If a line of the data below holds the string "column", copy it.

═══

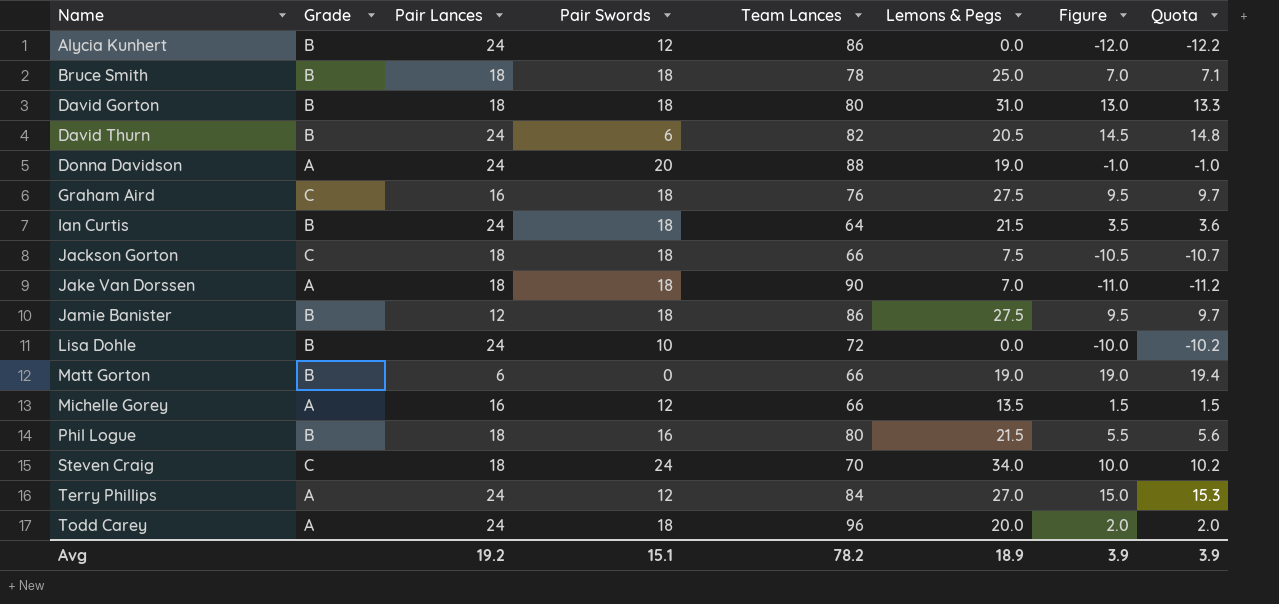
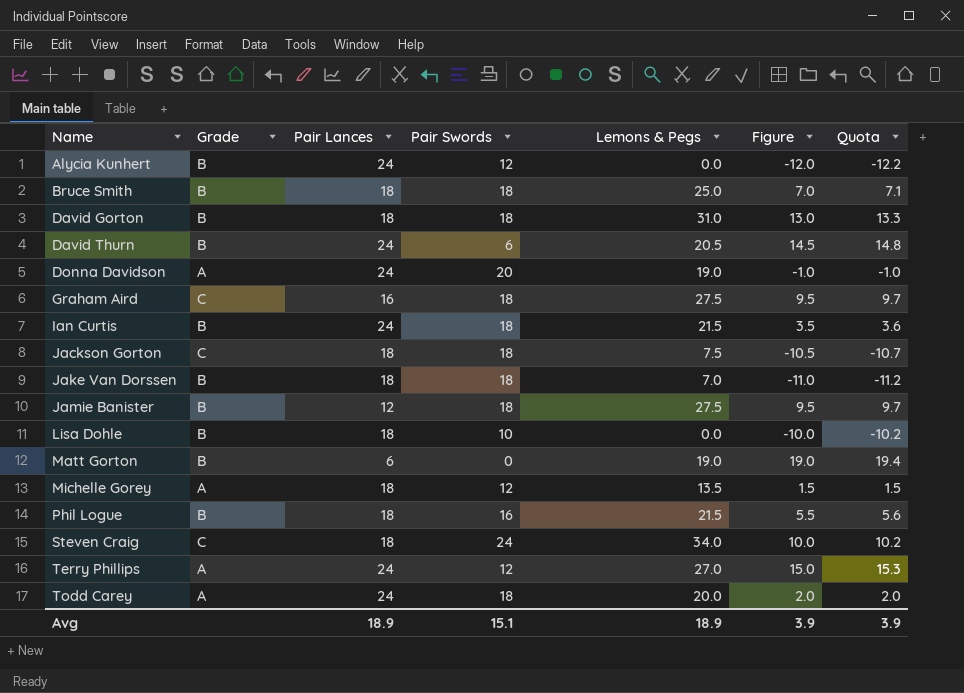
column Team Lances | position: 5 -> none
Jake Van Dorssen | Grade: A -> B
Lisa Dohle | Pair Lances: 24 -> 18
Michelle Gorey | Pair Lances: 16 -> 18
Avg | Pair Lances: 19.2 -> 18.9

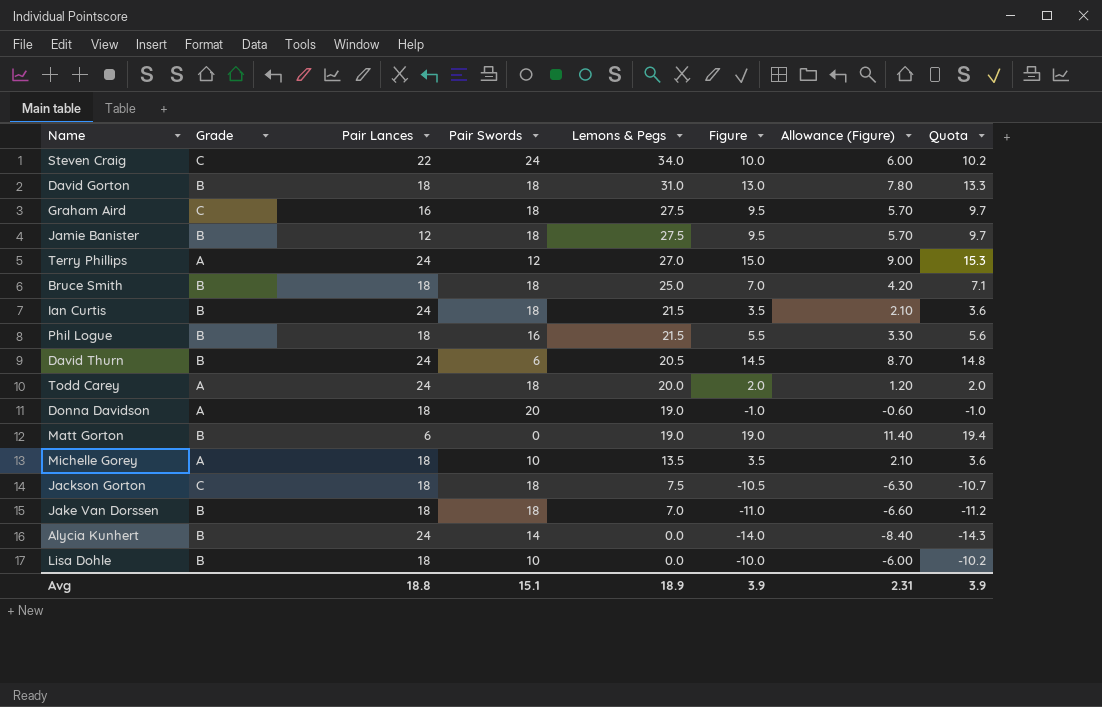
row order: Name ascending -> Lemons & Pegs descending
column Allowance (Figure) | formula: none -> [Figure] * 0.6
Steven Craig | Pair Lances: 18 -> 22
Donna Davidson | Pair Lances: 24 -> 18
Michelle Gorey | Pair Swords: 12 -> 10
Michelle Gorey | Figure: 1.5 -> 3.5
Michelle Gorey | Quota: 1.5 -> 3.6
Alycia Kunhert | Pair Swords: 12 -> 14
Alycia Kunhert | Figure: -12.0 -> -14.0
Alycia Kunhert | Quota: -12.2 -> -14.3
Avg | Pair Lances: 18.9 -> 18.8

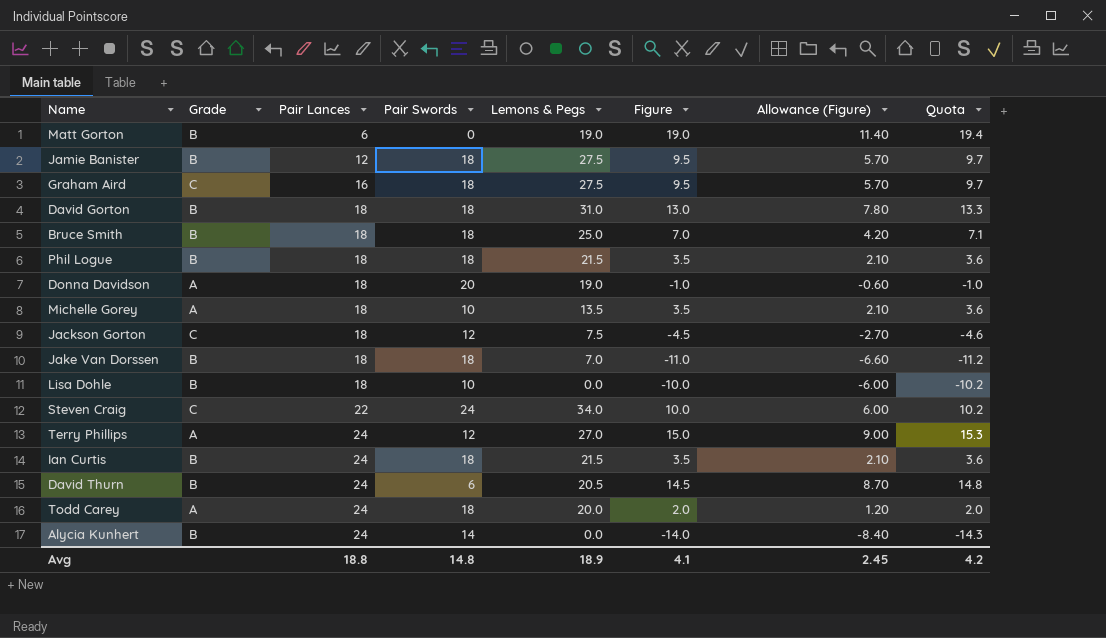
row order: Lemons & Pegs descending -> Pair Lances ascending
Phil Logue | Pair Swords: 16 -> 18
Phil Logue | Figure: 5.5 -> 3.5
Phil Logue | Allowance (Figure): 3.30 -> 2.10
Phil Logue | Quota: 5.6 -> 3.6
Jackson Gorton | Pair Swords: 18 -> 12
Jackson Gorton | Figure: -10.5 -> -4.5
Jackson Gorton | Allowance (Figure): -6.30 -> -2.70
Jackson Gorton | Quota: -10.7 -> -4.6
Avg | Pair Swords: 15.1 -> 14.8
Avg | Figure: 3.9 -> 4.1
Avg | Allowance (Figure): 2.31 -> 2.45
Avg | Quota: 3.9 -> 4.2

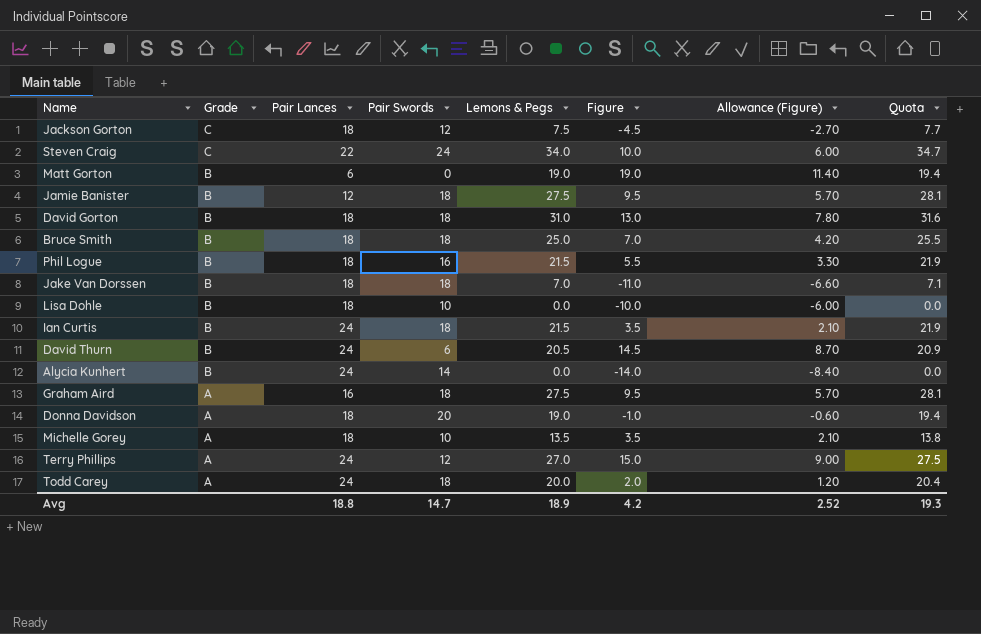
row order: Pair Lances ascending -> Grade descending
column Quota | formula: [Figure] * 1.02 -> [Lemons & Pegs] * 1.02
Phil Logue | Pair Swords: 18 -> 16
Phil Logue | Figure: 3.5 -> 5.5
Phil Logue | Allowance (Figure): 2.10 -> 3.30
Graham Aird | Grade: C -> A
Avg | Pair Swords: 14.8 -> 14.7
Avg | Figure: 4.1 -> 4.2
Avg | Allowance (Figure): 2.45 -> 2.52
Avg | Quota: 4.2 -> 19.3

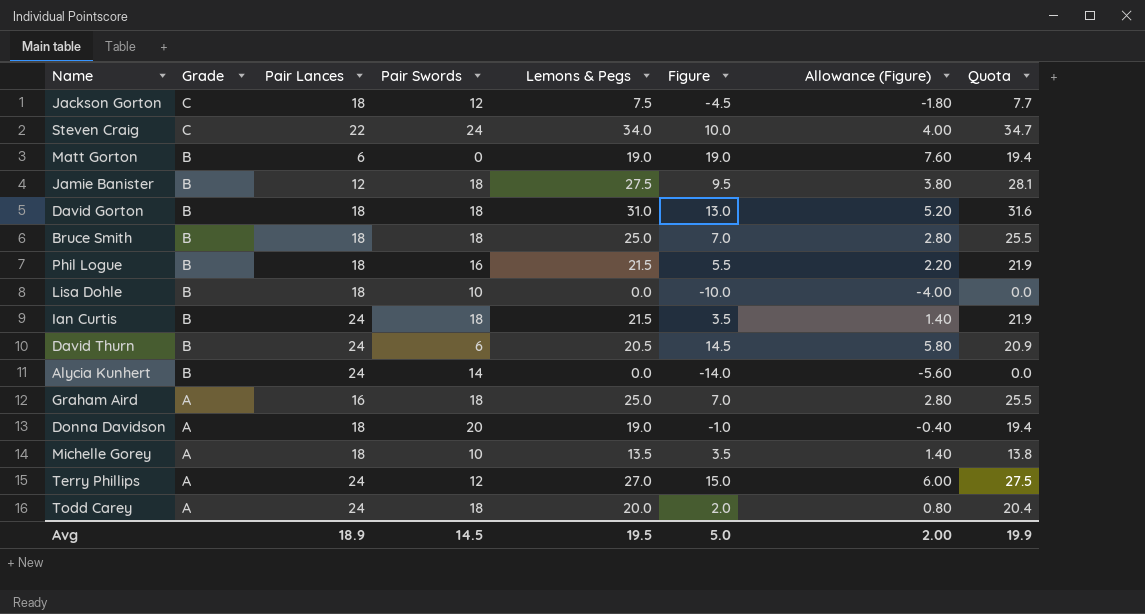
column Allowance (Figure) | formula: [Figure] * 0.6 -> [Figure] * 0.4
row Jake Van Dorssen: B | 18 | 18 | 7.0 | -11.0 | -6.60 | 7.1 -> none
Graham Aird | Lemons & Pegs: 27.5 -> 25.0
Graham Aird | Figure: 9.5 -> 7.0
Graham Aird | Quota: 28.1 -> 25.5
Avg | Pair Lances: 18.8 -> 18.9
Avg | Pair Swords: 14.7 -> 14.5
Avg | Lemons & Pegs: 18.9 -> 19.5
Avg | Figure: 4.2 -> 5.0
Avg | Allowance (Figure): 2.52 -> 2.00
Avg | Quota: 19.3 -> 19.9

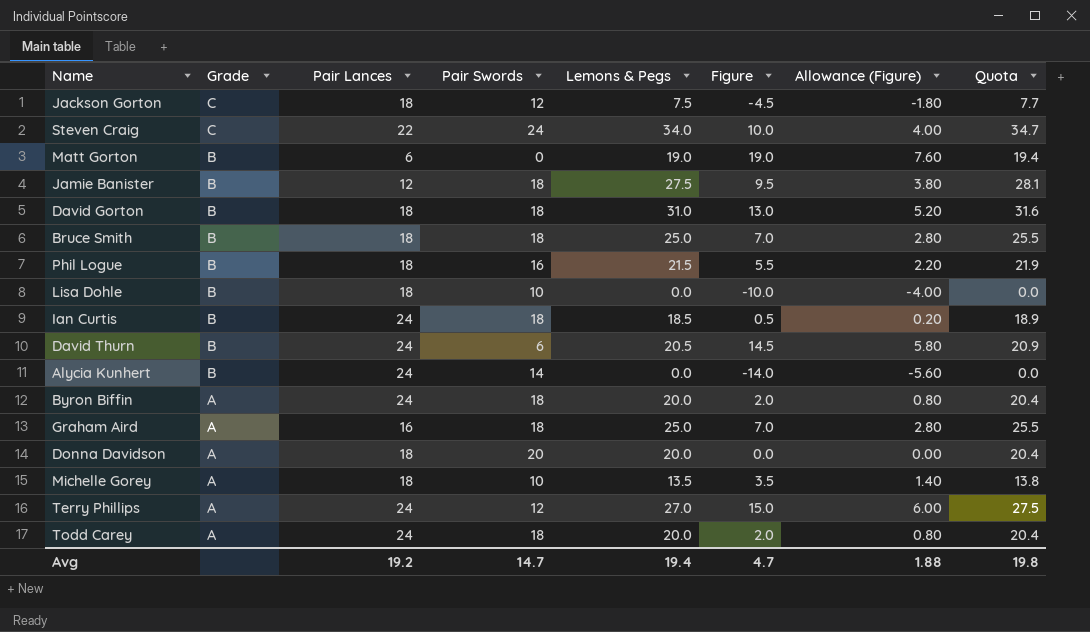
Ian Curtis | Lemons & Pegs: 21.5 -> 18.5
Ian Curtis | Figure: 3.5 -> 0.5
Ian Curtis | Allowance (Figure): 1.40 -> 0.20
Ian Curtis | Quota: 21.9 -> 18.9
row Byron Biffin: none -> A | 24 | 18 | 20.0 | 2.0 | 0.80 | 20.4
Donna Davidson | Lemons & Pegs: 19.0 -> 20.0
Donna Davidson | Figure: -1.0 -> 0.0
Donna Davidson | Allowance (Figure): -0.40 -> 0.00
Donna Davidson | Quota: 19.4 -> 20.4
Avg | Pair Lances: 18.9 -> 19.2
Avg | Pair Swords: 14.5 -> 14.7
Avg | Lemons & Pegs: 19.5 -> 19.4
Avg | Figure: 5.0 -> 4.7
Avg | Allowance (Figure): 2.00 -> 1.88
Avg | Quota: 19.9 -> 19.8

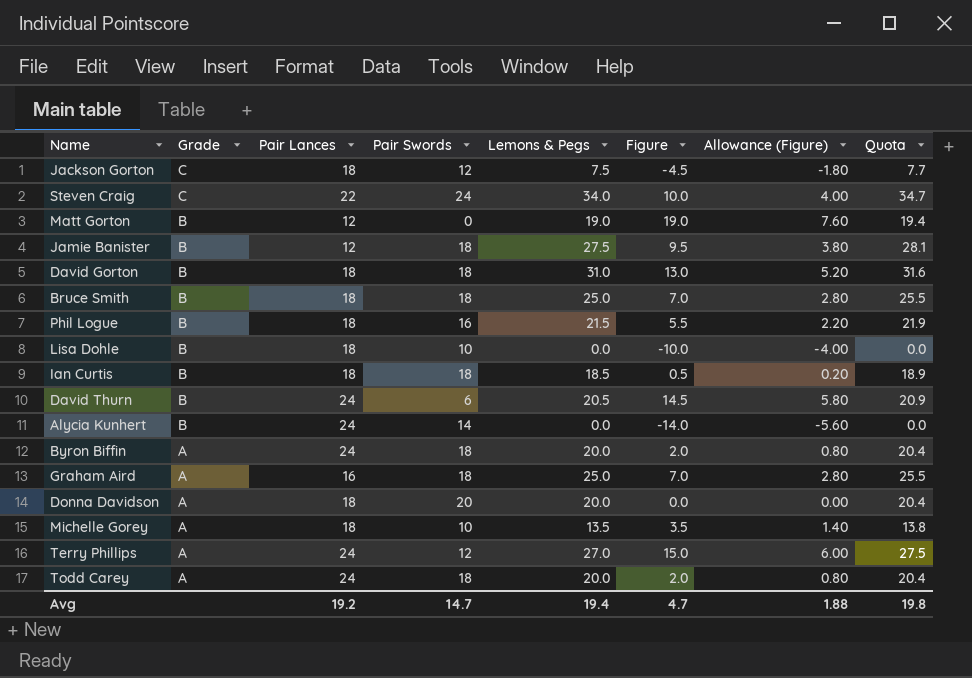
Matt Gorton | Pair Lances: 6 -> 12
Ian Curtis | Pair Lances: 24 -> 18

═══

Task result
column Team Lances | position: 5 -> none
column Allowance (Figure) | formula: none -> [Figure] * 0.6
column Quota | formula: [Figure] * 1.02 -> [Lemons & Pegs] * 1.02
column Allowance (Figure) | formula: [Figure] * 0.6 -> [Figure] * 0.4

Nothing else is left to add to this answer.